**PROBLEM DETAILS**
What is needed here is an exact repetition of the records below, beginning at the line that has "taastamise ennetava kava." and stopping after the line that has "Enne kindlustusgrupi finantsseisundi".

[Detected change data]

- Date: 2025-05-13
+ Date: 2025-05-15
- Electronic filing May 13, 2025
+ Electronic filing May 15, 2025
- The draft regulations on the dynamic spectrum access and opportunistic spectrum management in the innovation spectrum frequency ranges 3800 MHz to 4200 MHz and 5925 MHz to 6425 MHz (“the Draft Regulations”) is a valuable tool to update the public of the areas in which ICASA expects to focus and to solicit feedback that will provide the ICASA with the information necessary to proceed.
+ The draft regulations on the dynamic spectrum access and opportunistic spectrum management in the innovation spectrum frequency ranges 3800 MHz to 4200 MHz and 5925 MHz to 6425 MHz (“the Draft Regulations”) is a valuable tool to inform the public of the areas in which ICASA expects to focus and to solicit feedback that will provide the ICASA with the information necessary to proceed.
---
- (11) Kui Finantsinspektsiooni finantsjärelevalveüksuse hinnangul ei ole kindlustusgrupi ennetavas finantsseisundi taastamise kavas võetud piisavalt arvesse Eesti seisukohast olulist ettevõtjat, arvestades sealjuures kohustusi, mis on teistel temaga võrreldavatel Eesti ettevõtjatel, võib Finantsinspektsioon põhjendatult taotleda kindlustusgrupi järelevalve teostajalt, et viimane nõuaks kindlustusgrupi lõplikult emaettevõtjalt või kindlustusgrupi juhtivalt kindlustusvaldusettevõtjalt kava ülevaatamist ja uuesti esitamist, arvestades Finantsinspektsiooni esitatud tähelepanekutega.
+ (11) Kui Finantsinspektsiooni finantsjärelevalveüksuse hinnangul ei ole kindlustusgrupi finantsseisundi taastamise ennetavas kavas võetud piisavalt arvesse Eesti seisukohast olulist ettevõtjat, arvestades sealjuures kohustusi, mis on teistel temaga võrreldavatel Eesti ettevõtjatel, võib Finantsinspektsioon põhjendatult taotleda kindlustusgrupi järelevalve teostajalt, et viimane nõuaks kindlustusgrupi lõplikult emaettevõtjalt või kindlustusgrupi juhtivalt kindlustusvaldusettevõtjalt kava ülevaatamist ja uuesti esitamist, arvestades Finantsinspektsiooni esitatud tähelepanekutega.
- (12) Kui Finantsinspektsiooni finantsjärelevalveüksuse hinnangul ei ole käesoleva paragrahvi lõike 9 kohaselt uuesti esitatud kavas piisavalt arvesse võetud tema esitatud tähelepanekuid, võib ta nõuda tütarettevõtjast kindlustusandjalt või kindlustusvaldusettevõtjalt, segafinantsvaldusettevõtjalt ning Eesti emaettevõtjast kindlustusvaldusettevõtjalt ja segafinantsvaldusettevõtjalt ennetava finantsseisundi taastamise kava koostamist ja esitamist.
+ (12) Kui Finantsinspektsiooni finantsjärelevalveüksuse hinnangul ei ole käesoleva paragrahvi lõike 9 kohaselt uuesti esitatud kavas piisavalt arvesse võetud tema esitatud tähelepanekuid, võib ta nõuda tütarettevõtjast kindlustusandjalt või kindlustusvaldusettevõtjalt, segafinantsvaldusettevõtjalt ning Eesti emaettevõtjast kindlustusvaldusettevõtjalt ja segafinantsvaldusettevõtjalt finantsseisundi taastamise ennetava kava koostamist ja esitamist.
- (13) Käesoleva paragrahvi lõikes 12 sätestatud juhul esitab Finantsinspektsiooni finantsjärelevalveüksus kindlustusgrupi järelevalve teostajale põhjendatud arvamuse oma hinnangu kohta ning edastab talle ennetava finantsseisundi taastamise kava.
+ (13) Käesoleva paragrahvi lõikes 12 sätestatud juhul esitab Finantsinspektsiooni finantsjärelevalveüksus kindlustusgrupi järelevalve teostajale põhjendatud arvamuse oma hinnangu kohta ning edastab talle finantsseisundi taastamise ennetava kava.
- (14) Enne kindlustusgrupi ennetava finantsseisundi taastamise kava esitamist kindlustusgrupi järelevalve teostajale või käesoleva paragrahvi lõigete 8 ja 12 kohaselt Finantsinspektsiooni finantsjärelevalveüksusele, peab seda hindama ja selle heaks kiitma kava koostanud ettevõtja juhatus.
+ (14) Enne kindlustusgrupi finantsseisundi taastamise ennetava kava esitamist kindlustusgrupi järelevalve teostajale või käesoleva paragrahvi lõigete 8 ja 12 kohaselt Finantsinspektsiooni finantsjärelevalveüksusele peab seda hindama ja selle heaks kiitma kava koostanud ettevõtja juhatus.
==
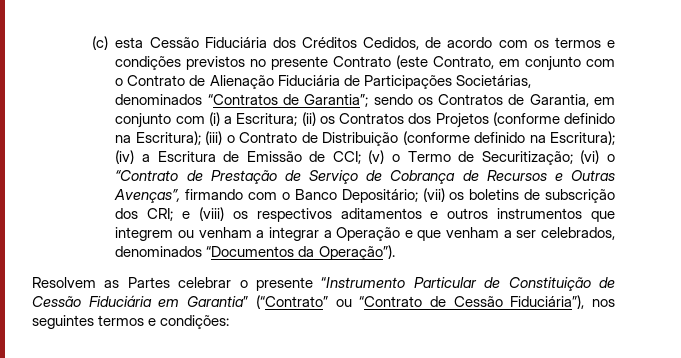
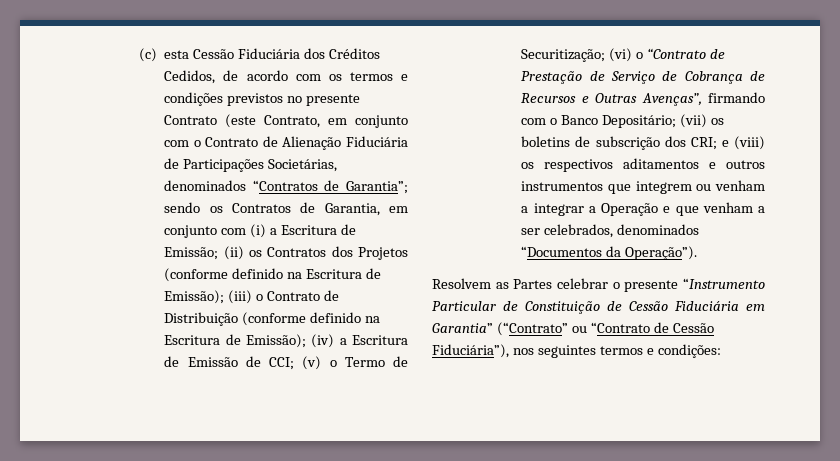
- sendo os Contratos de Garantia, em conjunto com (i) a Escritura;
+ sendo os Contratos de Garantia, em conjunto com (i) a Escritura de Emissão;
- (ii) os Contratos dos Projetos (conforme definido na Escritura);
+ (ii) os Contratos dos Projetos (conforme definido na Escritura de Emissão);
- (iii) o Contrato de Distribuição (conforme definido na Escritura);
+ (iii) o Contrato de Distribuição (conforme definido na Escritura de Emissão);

**OUTPUT FOR THIS EXERCISE**
+ (13) Käesoleva paragrahvi lõikes 12 sätestatud juhul esitab Finantsinspektsiooni finantsjärelevalveüksus kindlustusgrupi järelevalve teostajale põhjendatud arvamuse oma hinnangu kohta ning edastab talle finantsseisundi taastamise ennetava kava.
- (14) Enne kindlustusgrupi ennetava finantsseisundi taastamise kava esitamist kindlustusgrupi järelevalve teostajale või käesoleva paragrahvi lõigete 8 ja 12 kohaselt Finantsinspektsiooni finantsjärelevalveüksusele, peab seda hindama ja selle heaks kiitma kava koostanud ettevõtja juhatus.
+ (14) Enne kindlustusgrupi finantsseisundi taastamise ennetava kava esitamist kindlustusgrupi järelevalve teostajale või käesoleva paragrahvi lõigete 8 ja 12 kohaselt Finantsinspektsiooni finantsjärelevalveüksusele peab seda hindama ja selle heaks kiitma kava koostanud ettevõtja juhatus.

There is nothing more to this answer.